I know there’s a vast literature on this, but I’m still curious, as a non-statistician, what it could mean for there to be a meaningful 65% probability (as opposed to a non-quantifiable likelihood) that a one-time outcome will occur. If 65.7 is too precise, why isn’t 65?

My hypothesis is that we’re trying to homogenize inherently heterogenous political events to make them tractable to statistical analysis. But presidential elections are not identical balls drawn randomly from an urn, and they are not lottery numbers randomly picked by a computer.
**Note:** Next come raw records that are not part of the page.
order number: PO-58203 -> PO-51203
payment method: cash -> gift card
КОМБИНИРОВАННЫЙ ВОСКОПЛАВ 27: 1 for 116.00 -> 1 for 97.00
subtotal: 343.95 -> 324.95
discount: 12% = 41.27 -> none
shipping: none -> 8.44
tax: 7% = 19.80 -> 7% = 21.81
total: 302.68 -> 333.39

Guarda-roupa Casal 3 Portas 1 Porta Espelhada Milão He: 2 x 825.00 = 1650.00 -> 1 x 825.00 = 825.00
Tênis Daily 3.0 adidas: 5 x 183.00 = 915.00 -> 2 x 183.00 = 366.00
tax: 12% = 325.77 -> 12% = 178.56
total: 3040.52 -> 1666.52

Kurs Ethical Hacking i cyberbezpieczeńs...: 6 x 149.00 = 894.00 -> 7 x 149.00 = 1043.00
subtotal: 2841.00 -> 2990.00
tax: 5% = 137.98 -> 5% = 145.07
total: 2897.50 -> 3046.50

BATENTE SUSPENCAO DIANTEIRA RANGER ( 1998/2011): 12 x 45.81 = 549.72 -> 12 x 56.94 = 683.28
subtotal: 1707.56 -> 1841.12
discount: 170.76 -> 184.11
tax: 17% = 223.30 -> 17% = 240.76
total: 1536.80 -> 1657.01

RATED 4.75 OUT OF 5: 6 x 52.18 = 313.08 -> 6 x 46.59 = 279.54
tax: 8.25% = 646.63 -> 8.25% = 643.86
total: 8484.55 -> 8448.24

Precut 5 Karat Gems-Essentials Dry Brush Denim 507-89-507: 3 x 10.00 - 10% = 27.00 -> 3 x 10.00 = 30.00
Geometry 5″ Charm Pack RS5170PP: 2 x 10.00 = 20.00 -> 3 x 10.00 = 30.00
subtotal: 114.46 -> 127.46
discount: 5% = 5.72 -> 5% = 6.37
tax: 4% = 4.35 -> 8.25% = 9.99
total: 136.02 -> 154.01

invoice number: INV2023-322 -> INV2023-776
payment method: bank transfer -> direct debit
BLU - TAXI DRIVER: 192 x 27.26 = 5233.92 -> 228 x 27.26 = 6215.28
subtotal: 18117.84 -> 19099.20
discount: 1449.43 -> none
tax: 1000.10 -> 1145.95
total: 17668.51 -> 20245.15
Paul October 19, 2012 at 9:48 am

I disagree with Andrew that 65.7% is too precise. One reason is that intrade prices are quoted to 3 digit precision — viz., ranging from $0.00 to $10.00, with bid-ask spreads as low as 1 cent. So, for example, if I believed Nate’s formula was more accurate than Intrade, and the current quote was $6.56 bid, $6.57 ask, I would like Nate to provide more precision in order to determine whether or not to buy ‘Barack Obama to be re-elected on 2012′. Even with today’s low interest rates, I would still need Nate to forecast at least a 65.74% probability in order to believe purchasing ‘Obama 2012′ at $6.57 would outperform a 0.90% money market rate over the next 18 days.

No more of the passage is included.